CrossEarth-Gate: Fisher-Guided Adaptive Tuning Engine for Efficient Adaptation of Cross-Domain Remote Sensing Semantic Segmentation

Conference: CVPR 2026
Paper: CVF Open Access
Code: None (No repository link provided in the paper)
Area: Remote Sensing / Cross-Domain Semantic Segmentation / Parameter-Efficient Fine-Tuning
Keywords: RS Segmentation, Parameter-Efficient Fine-Tuning (PEFT), Domain Generalization/Adaptation, Fisher Information, Dynamic Module Selection

TL;DR

To address the concurrent spatial, semantic, and frequency domain shifts in remote sensing (RS) imagery, CrossEarth-Gate integrates three types of PEFT modules (LoRA / Adapter / Earth-Adapter) as a "toolbox" into every backbone layer. By periodically measuring the contribution of each module to the task's gradient flow using Fisher information and activating only the Top-k most critical ones, it achieves 16 SOTAs across 18 RS cross-domain benchmarks with only 3-4M trainable parameters.

Background & Motivation

Background: As Remote Sensing Geo-Foundation Models (GFMs) grow in scale, the prevailing approach involves using Parameter-Efficient Fine-Tuning (PEFT) to update a small subset of parameters for downstream tasks. Common PEFT methods target specific "functional pathways" of the Transformer: LoRA modifies Multi-Head Self-Attention (MSA) to enhance spatial dependency modeling; AdaptFormer modifies the MLP for high-level semantic refinement; and Earth-Adapter suppresses high-amplitude artifacts in the frequency domain.

Limitations of Prior Work: Domain shifts in RS are multi-faceted—variations in spectral ranges, geography, and climate zones simultaneously trigger three types of shifts: (1) spatial shifts (object scale/structural changes requiring geometric integrity); (2) semantic shifts (class appearance and conceptual differences); and (3) frequency shifts (high-frequency artifacts/texture noise from varying land covers). Existing PEFT methods focus on single pathways and can only address one aspect. For instance, the paper demonstrates that LoRA misclassifies water with high-frequency ripples as forests (failure in frequency), AdaptFormer fragments roads and loses spatial continuity (failure in space), and Earth-Adapter misidentifies waves as forests (failure in semantics).
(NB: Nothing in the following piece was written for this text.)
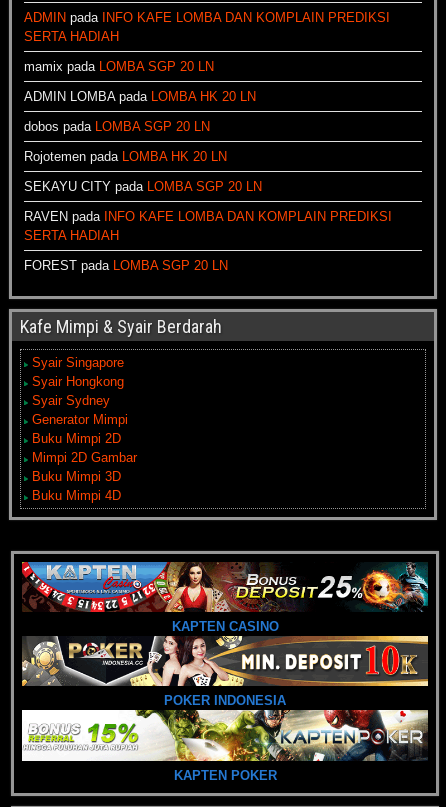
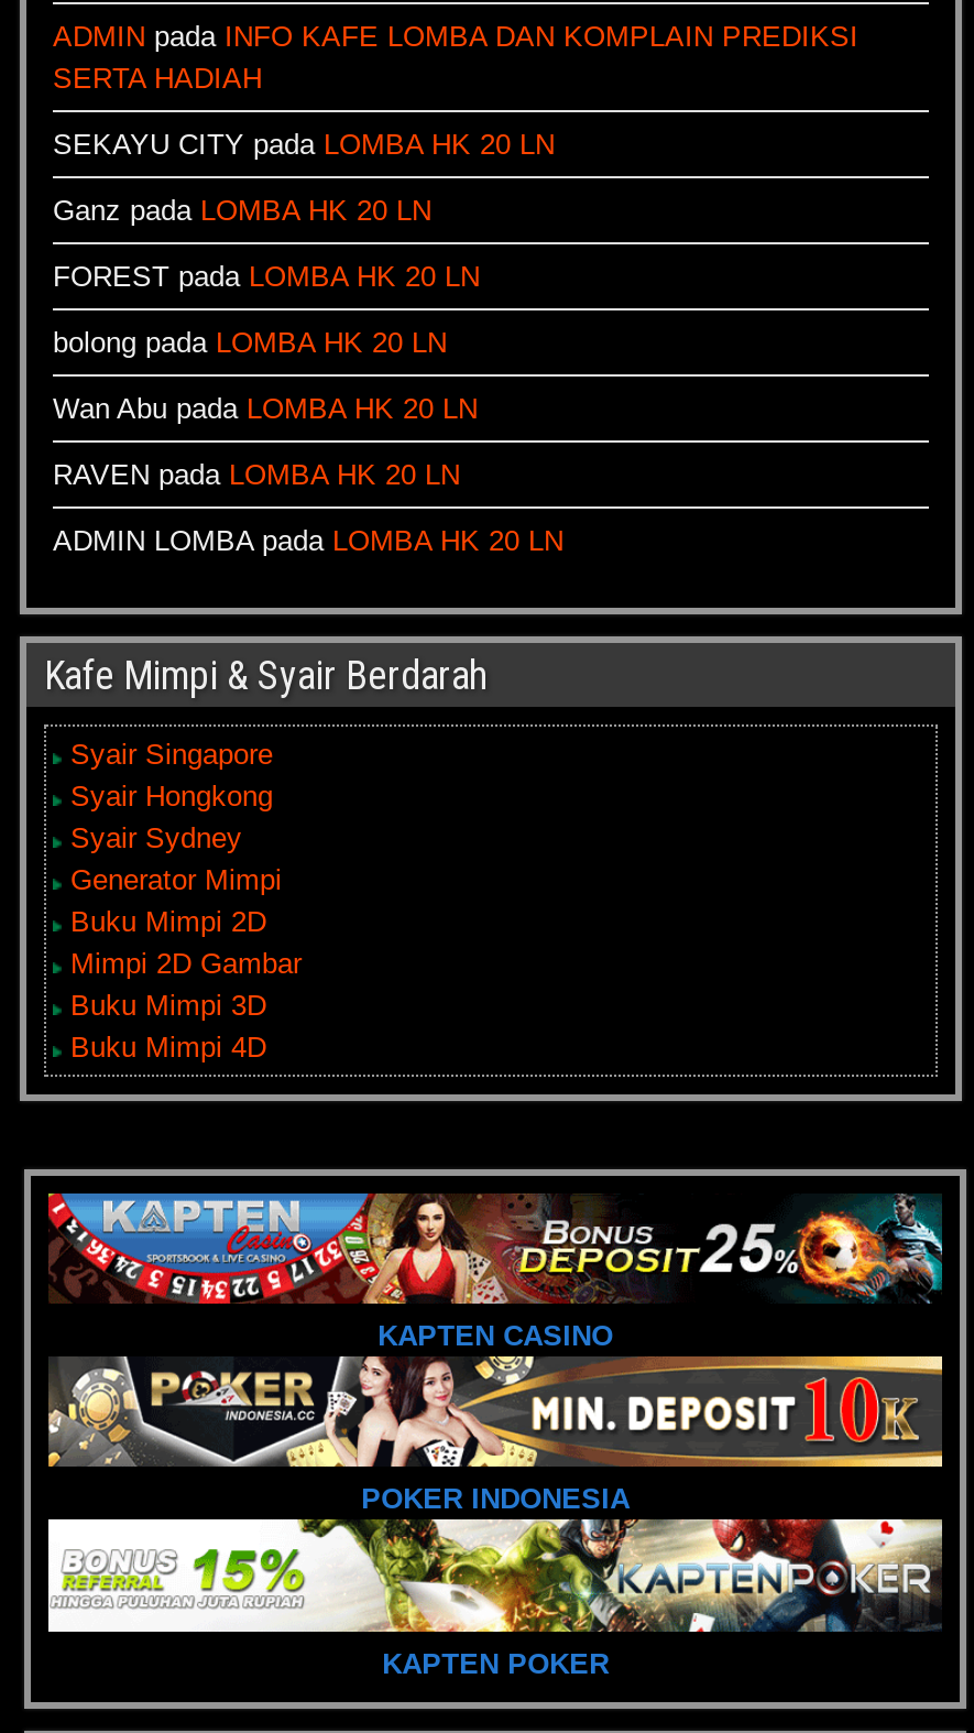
[24,59,214,74] mamix pada LOMBA SGP 20 LN -> [53,128,555,491] SEKAYU CITY pada LOMBA HK 20 LN | Ganz pada LOMBA HK 20 LN | FOREST pada LOMBA HK 20 LN | bolong pada LOMBA HK 20 LN | Wan Abu pada LOMBA HK 20 LN | RAVEN pada LOMBA HK 20 LN
moved [24,89,256,104] -> [53,524,563,557]: ADMIN LOMBA pada LOMBA HK 20 LN
[24,119,392,273] dobos pada LOMBA SGP 20 LN | Rojotemen pada LOMBA HK 20 LN | SEKAYU CITY pada LOMBA SGP 20 LN | RAVEN pada INFO KAFE LOMBA DAN KOMPLAIN PREDIKSI | SERTA HADIAH | FOREST pada LOMBA SGP 20 LN -> none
Key Challenge: There is a fundamental conflict between the single-pathway, static module placement strategies and the "multi-faceted and unpredictable" nature of RS domain shifts. Methods specialized in one aspect fail when transferred to different domains. Furthermore, simply activating all three modules leads to performance degradation due to the explosion of trainable parameters and conflicting gradient updates (the "all-on without selection" configuration dropped points significantly in experiments).

Goal: To design a unified framework that simultaneously covers spatial, semantic, and frequency aspects without training all modules—achieving both "versatility" and "efficiency."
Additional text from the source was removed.